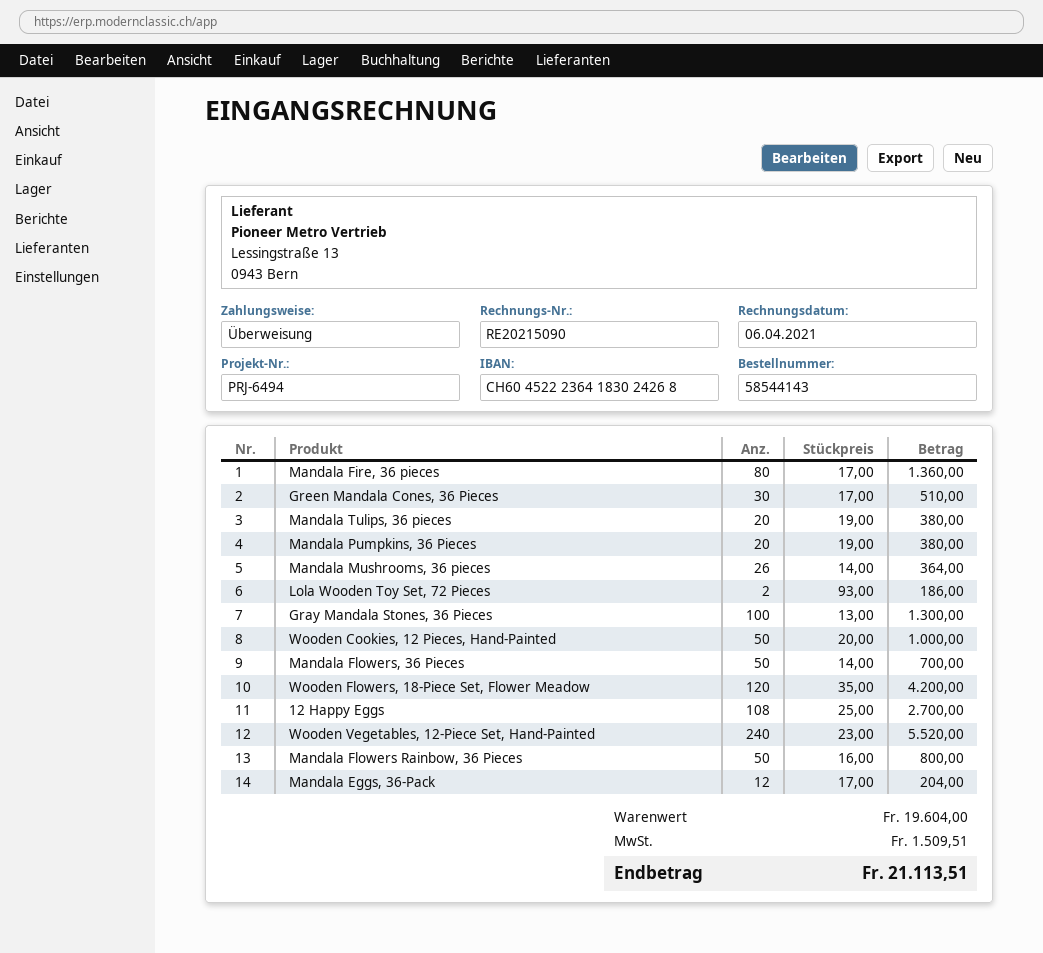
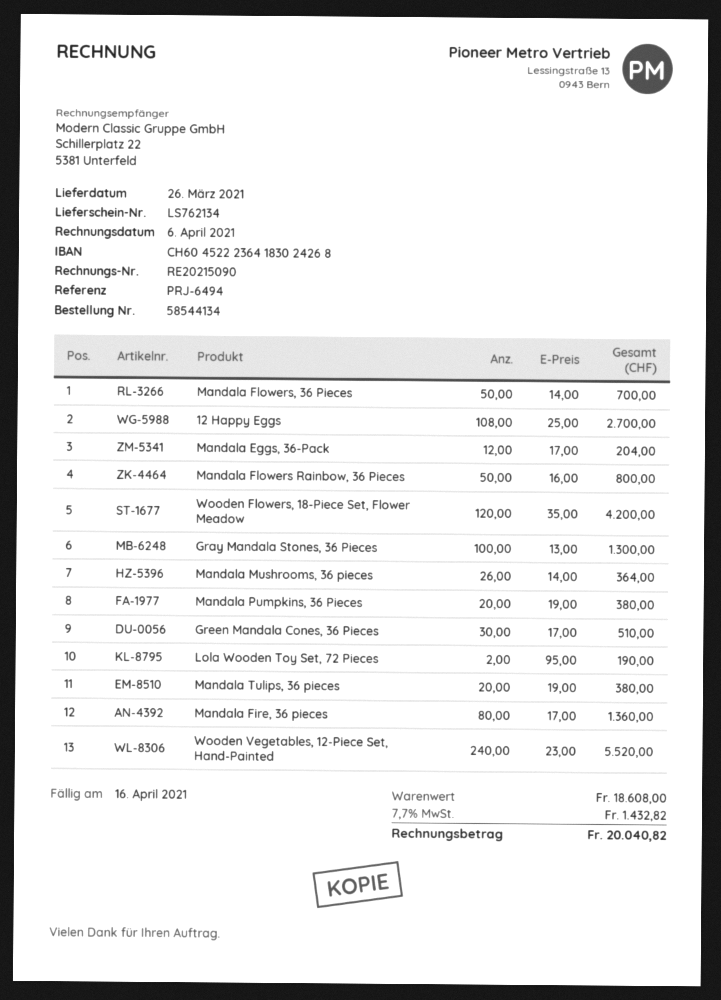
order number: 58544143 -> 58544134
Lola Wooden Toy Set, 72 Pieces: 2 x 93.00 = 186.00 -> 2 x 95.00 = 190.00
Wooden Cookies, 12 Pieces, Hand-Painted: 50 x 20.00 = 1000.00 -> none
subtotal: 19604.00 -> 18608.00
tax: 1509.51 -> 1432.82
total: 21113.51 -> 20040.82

= = = =

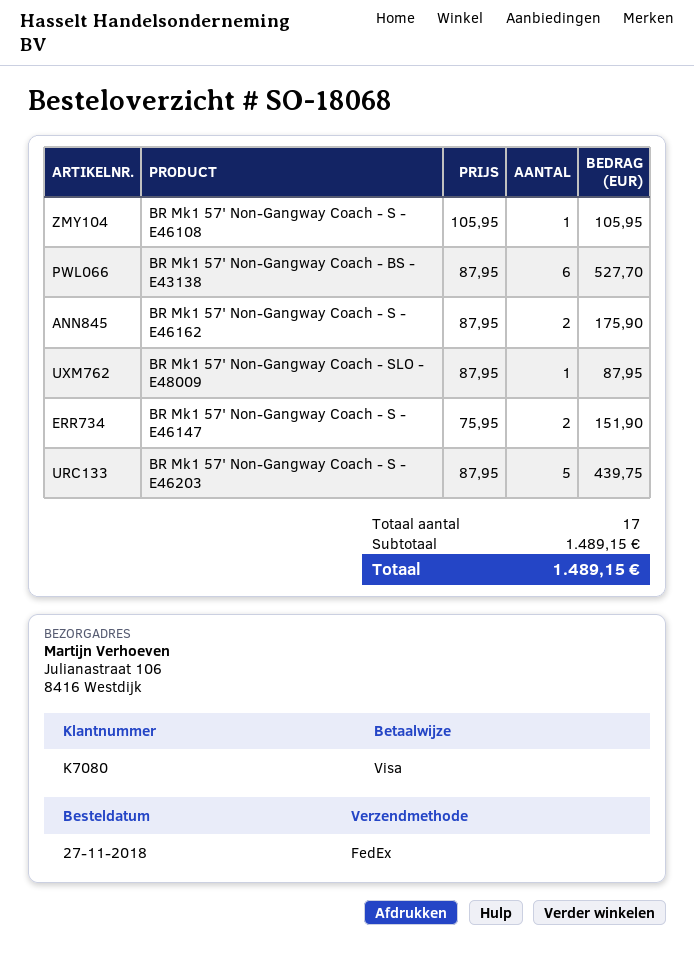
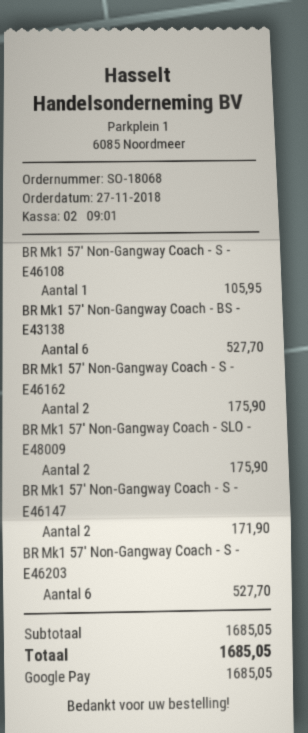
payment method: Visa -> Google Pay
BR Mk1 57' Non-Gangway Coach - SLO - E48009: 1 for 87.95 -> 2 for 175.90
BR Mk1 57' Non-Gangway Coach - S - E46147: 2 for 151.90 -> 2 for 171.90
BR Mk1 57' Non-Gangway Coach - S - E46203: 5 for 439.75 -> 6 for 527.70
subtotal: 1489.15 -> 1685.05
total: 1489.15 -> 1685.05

= = = =

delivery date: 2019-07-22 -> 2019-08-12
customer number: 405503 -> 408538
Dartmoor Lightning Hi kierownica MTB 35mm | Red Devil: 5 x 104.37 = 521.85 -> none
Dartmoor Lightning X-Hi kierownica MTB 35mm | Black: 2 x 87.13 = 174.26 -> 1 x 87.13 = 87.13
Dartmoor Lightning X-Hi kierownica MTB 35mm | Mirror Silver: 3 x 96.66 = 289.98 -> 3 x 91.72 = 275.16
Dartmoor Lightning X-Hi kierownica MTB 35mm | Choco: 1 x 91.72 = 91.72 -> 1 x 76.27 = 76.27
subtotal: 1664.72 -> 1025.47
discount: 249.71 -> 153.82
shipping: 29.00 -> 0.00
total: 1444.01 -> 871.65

= = = =

Work item —
Return exactly, and only, the lines above starting at the line that contains "order number: 58544143 -> 58544134" and ending at the line that contains "total: 21113.51 -> 20040.82".

Result —
order number: 58544143 -> 58544134
Lola Wooden Toy Set, 72 Pieces: 2 x 93.00 = 186.00 -> 2 x 95.00 = 190.00
Wooden Cookies, 12 Pieces, Hand-Painted: 50 x 20.00 = 1000.00 -> none
subtotal: 19604.00 -> 18608.00
tax: 1509.51 -> 1432.82
total: 21113.51 -> 20040.82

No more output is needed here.